Nell decides to sleep in Jake’s room for the night. I set up the camp bed for her and leave the nightlight on. I’m trying to resist the temptation to check the doors and windows for the fifth time, but I’m restless. What else can I do? Phone the police? I shake my head. What would I tell them anyway? I’m still trying to explain what’s happened to myself, let alone some sceptical PC. Instead, I fix myself a whiskey and take it up to bed. I give the landing windows a final check, but I resist the temptation to peep round the door of Jake’s room again.

“They’ll be fine,” I tell myself, and head to the bedroom. I’m going to miss Nell tonight. I wonder why she decided to sleep in Jake’s room rather than have Jake in our room. Probably to let me sleep. I have work in the morning. It was thoughtful of her, but I probably would have slept better if we were all together. I put the front door keys by the bedside lamp. I’ll sleep with it on. I take another sip of whiskey and open the wardrobe to hang up my dressing gown. I hear the camp bed creaking in Jake’s room as Nell shifts on it. As I begin to close the wardrobe doors I stop dead.
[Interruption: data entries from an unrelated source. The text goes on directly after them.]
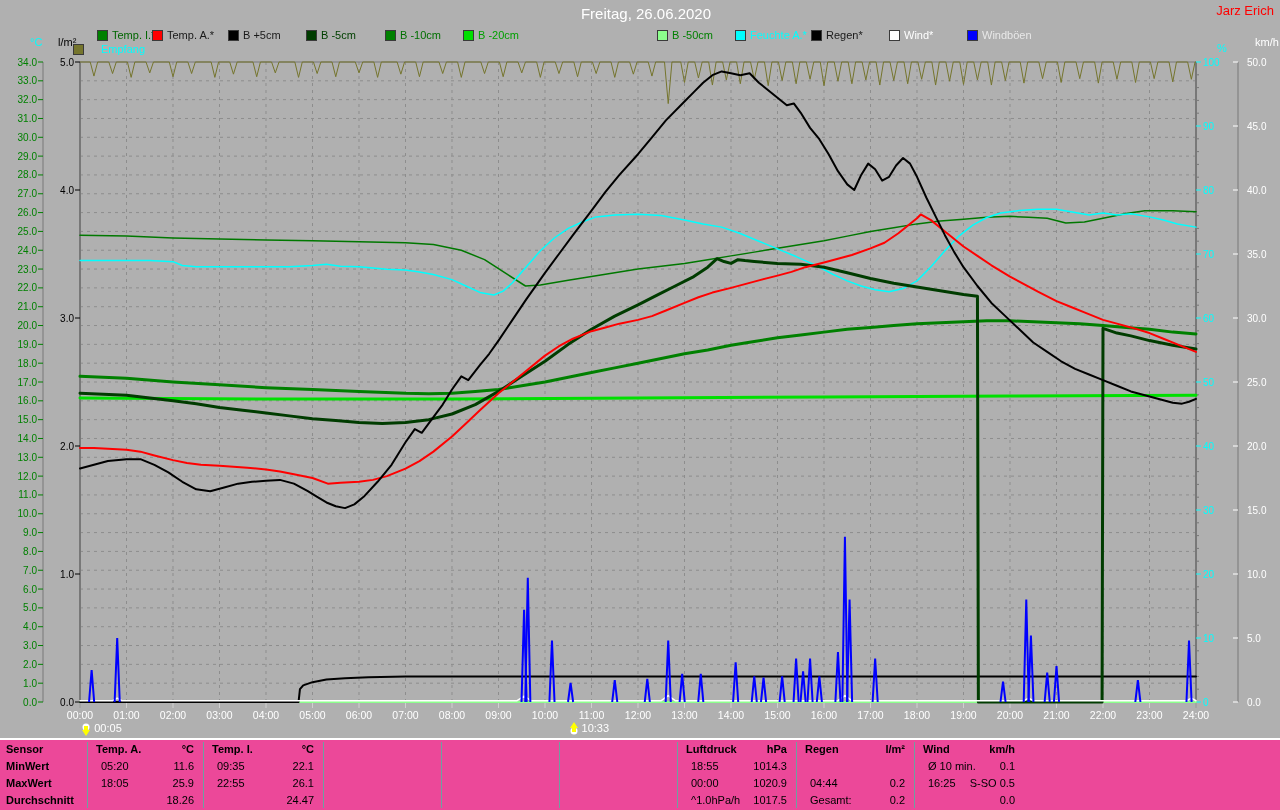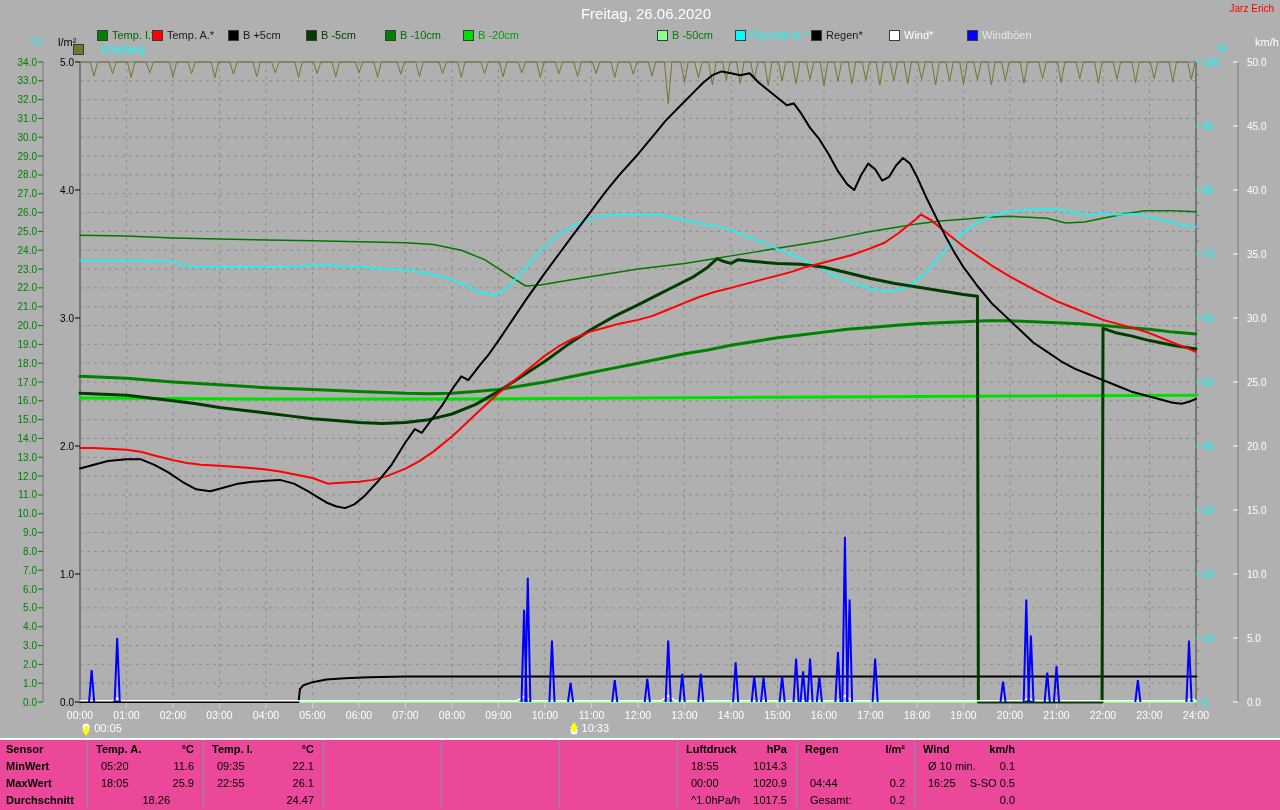--- a/index.html
+++ b/index.html
@@ -11,7 +11,7 @@
   }
   .abs{position:absolute;padding-left:12px;}
   #title{left:0;right:0;top:5px;text-align:center;color:#FFFFFF;font-size:15px;}
-  #author{right:6px;top:3px;color:#FF0000;font-size:10px;}
+  #author{right:6px;top:3px;color:#FF0000;font-size:13px;}
   .unit{font-size:11px;}
   #unit-c{left:18px;top:36px;color:#00FFFF;}
   #unit-lm2{left:46px;top:36px;color:#000000;}

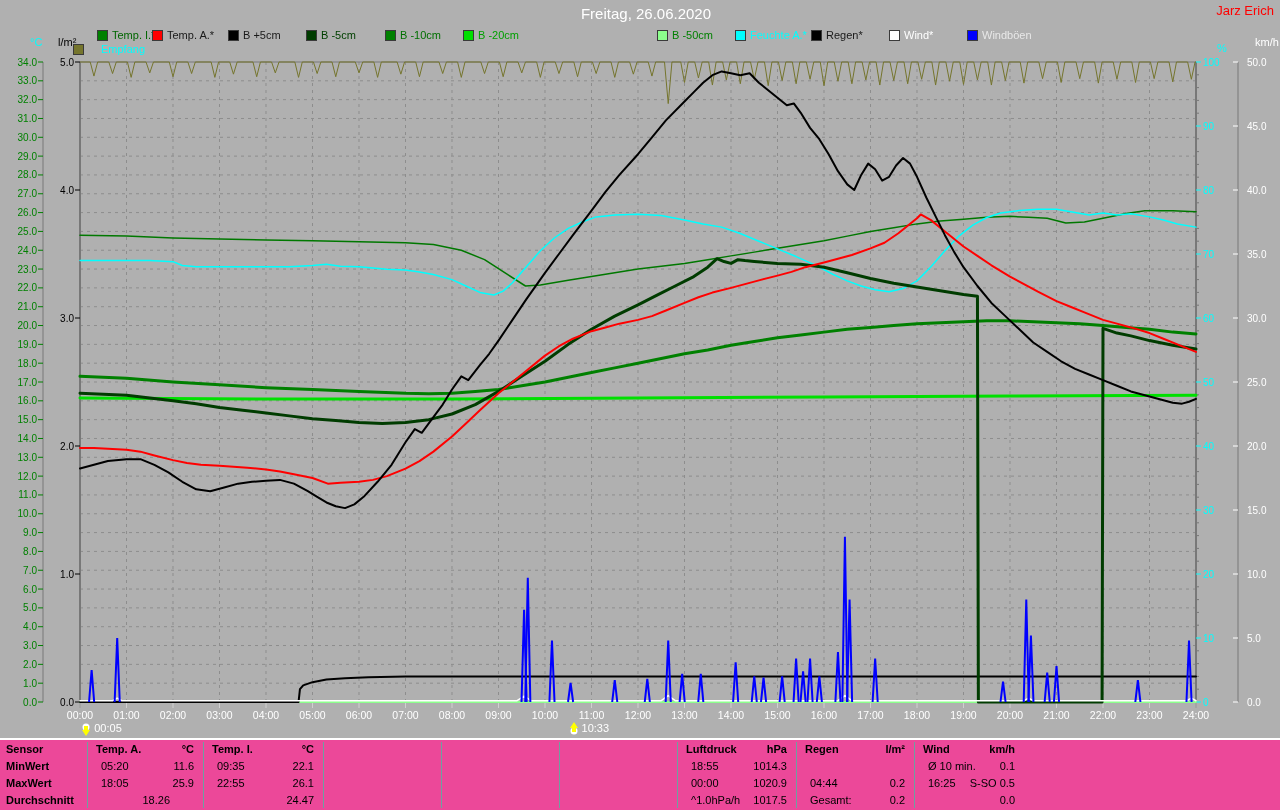--- a/index.html
+++ b/index.html
@@ -438,7 +438,7 @@
     <span class="tcell" style="right: 1086px; top: 20px;">11.6</span>
     <span class="tcell" style="left: 101px; top: 37px;">18:05</span>
     <span class="tcell" style="right: 1086px; top: 37px;">25.9</span>
-    <span class="tcell" style="right: 1110px; top: 54px;">18.26</span>
+    <span class="tcell" style="right: 1086px; top: 54px;">18.26</span>
     <div class="tdiv" style="left: 203px; background: rgb(111, 160, 160);"></div>
     <span class="tcell bold" style="left: 212px; top: 3px;">Temp. I.</span>
     <span class="tcell bold" style="right: 966px; top: 3px;">°C</span>

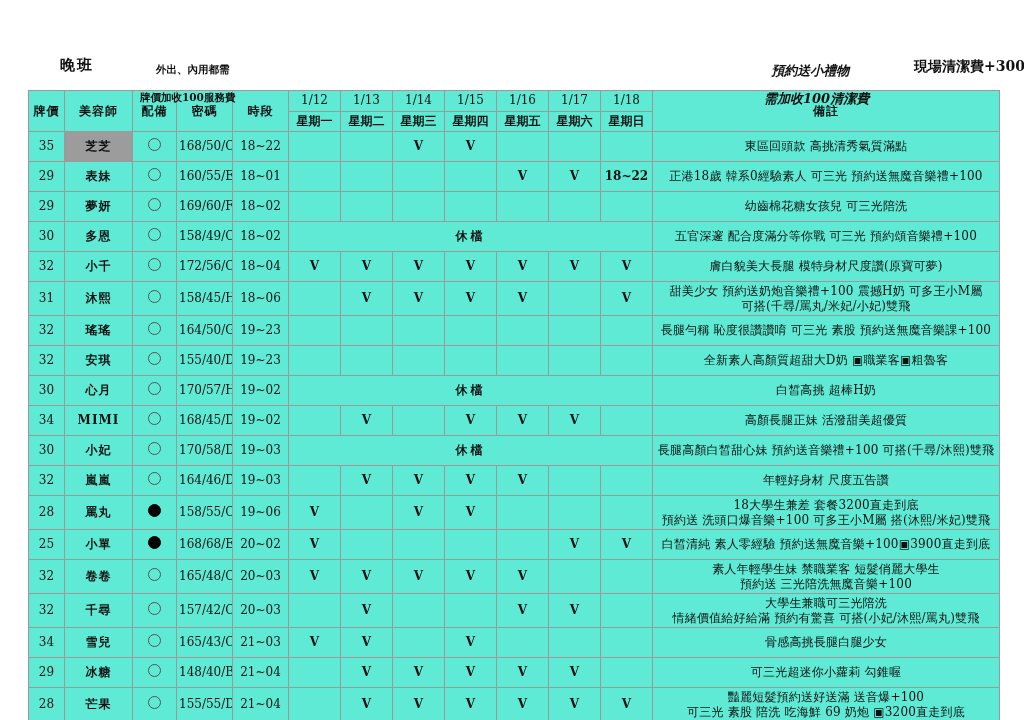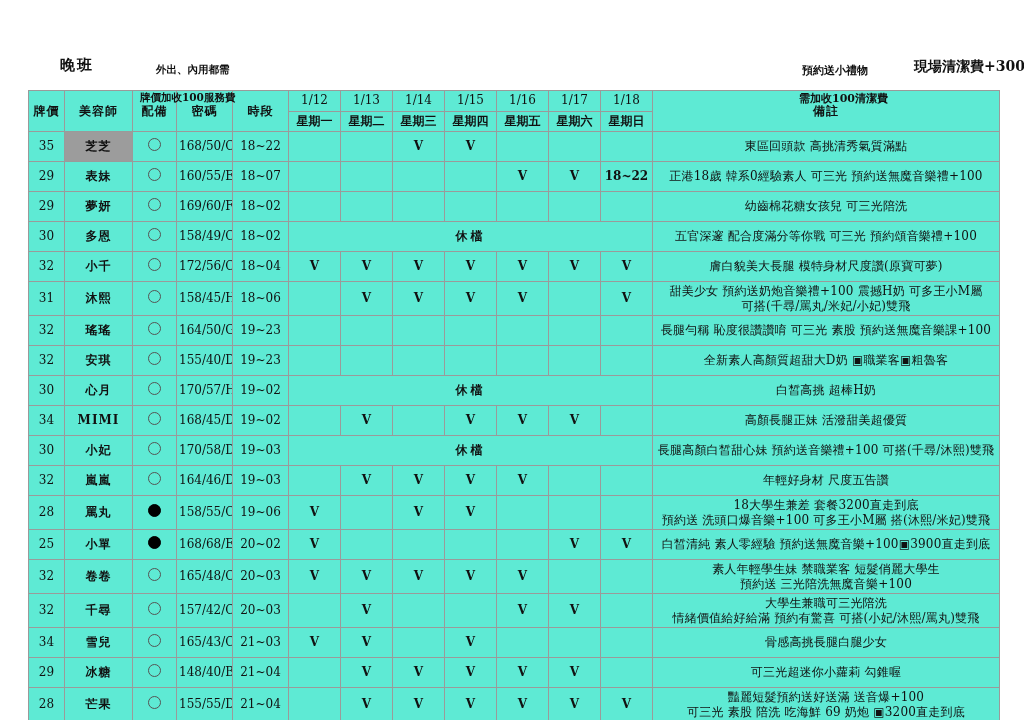--- a/index.html
+++ b/index.html
@@ -17,7 +17,7 @@
   .th-note-l{left:134px;top:20px;font-size:10.5px;line-height:14px;text-align:left;}
   .th-note-l .l2{padding-left:6px;display:block;}
   .th-title{left:0;right:0;top:26px;text-align:center;font-size:22px;letter-spacing:3px;font-weight:bold;width:1024px;}
-  .th-note-r{left:779px;top:22px;font-size:11px;line-height:14px;}
+  .th-note-r{left:744px;top:22px;font-size:13px;line-height:14px;font-style:italic;}
   .th-note-r .l2{padding-left:20px;display:block;}
   .th-clean{left:914px;top:30px;font-size:14px;}
 

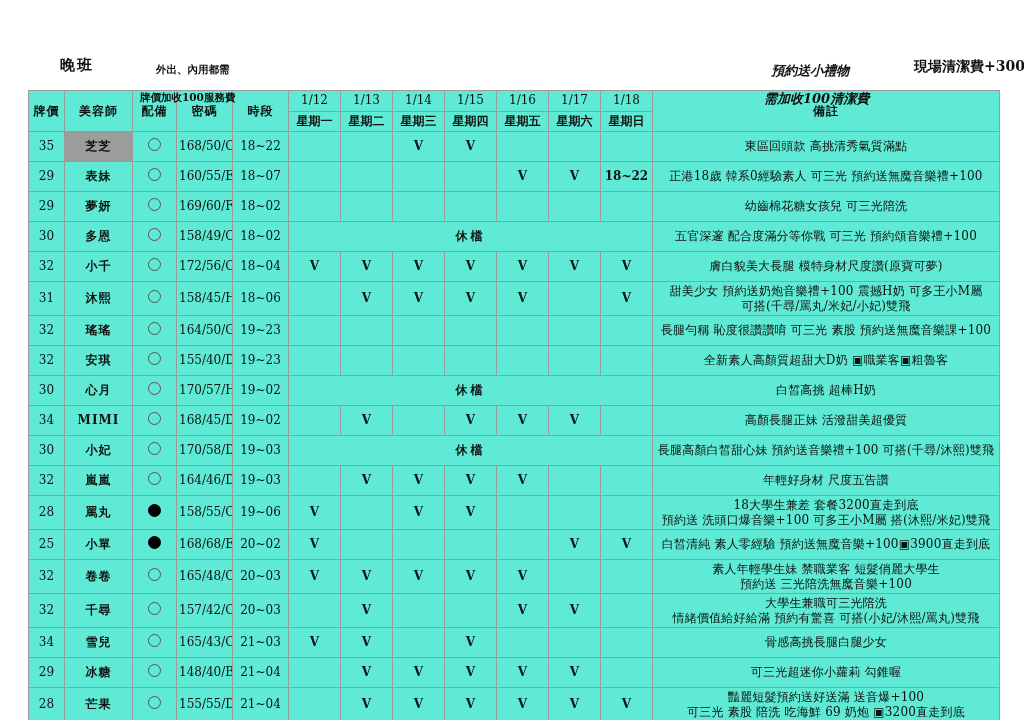--- a/index.html
+++ b/index.html
@@ -149,7 +149,7 @@
           <td class="name">表妹</td>
           <td class="equip"><span class="circ"></span></td>
           <td class="code">160/55/E</td>
-          <td class="time">18~07</td>
+          <td class="time">18~01</td>
           <td class="day"></td>
           <td class="day"></td>
           <td class="day"></td>

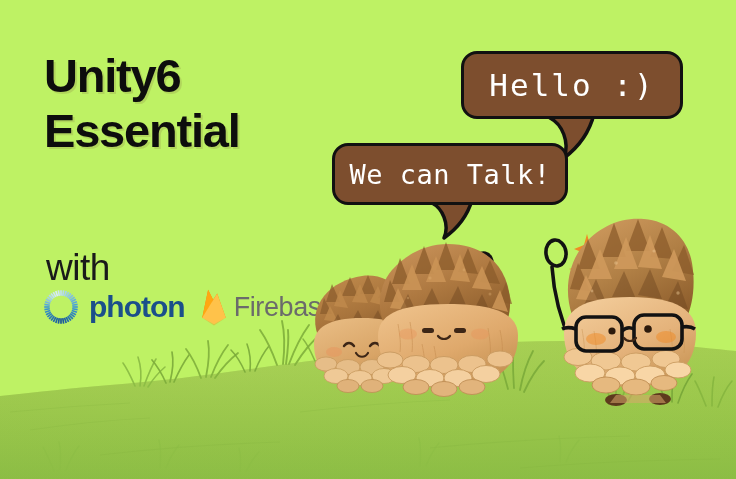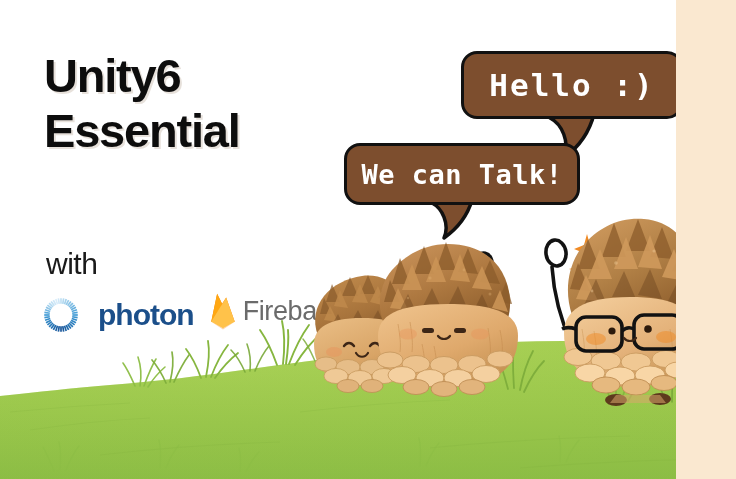--- a/index.html
+++ b/index.html
@@ -11,9 +11,9 @@
   }
   #stage {
     position:relative;
-    width:676px;
+    width:736px;
     height:479px;
-    background:#ffffff;
+    background:#bef264;
     overflow:hidden;
   }
 

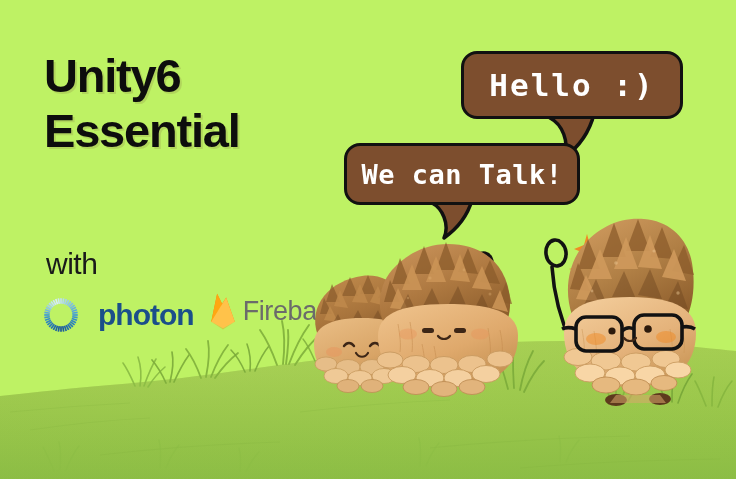--- a/index.html
+++ b/index.html
@@ -79,7 +79,7 @@
   .bubble-text {
     font-family:"DejaVu Sans Mono", monospace;
     color:#fff;
-    font-weight:bold;
+    font-weight:normal;
     white-space:nowrap;
   }
   #bubble-hello { left:461px; top:51px; width:222px; height:68px; }

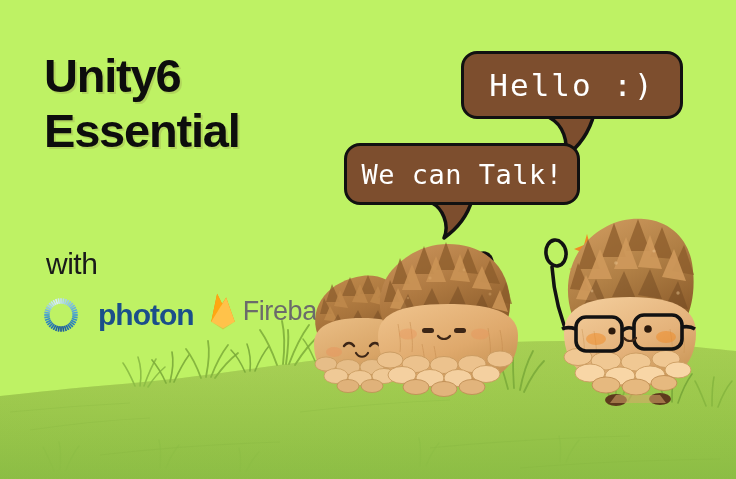--- a/index.html
+++ b/index.html
@@ -84,7 +84,7 @@
   }
   #bubble-hello { left:461px; top:51px; width:222px; height:68px; }
   #bubble-hello .bubble-text { font-size:31px; letter-spacing:2px; }
-  #bubble-talk { left:344px; top:143px; width:236px; height:62px; }
+  #bubble-talk { left:332px; top:143px; width:236px; height:62px; }
   #bubble-talk .bubble-text { font-size:27px; letter-spacing:0.5px; }
   .tail { position:absolute; }
 

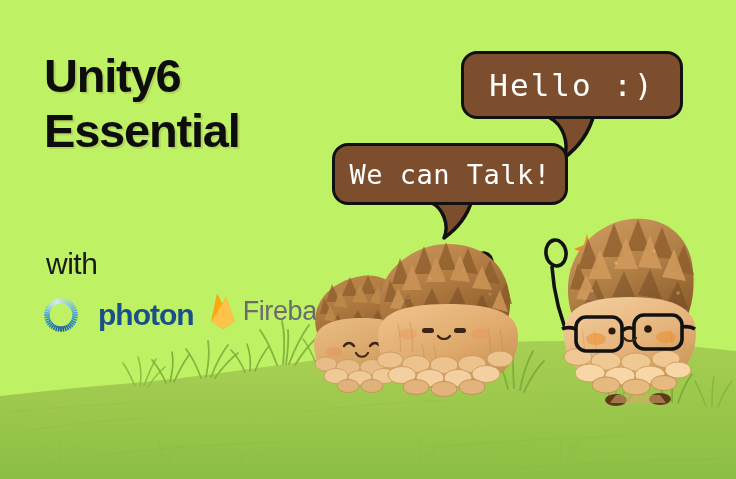--- a/index.html
+++ b/index.html
@@ -38,7 +38,7 @@
     position:absolute;
     left:46px;
     top:247px;
-    font-size:30px;
+    font-size:37px;
     color:#1a1a1a;
     letter-spacing:-0.5px;
   }

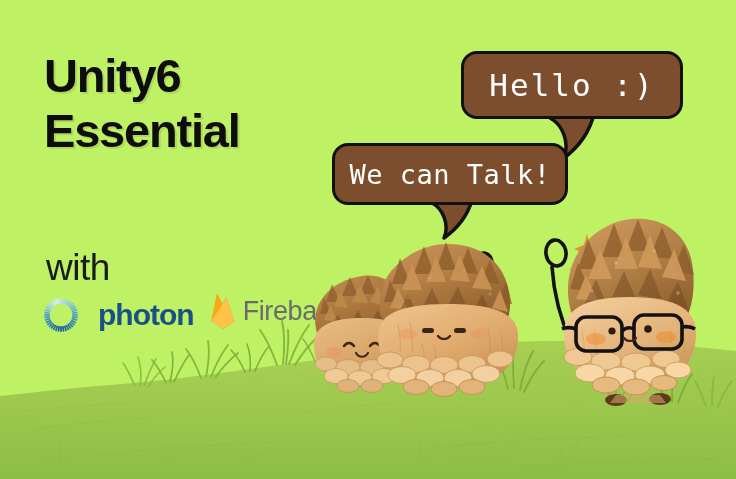--- a/index.html
+++ b/index.html
@@ -52,7 +52,7 @@
     align-items:center;
     gap:14px;
   }
-  .photon-lockup { display:flex; align-items:center; gap:16px;margin-top:8px; }
+  .photon-lockup { display:flex; align-items:center; gap:7px; }
   .photon-word {
     font-size:30px;
     font-weight:bold;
Protruding from under the rail of hanging clothes is a pair of feet. The tumbler of whiskey falls from my hand. The glass smashes on the wooden floor. I feel a sharp pain as a splinter of glass hits my big toe. I yank aside the row of shirts and dresses.

“Nell!” I shout bending down to her. Her hands are tied. The belt around her mouth pulls her cheeks back into an involuntary grimace. I try to remove the gag but it’s too tight. The prong has pierced a new hole through the leather. I can’t release it. Nell kicks her legs.

“I’m sorry,” I say. “I’m trying.”

She makes an angry, muffled noise and jabs her head towards the door.

I let go of the belt. “Jake!”

Downstairs there’s a heavy thump from Jake’s room.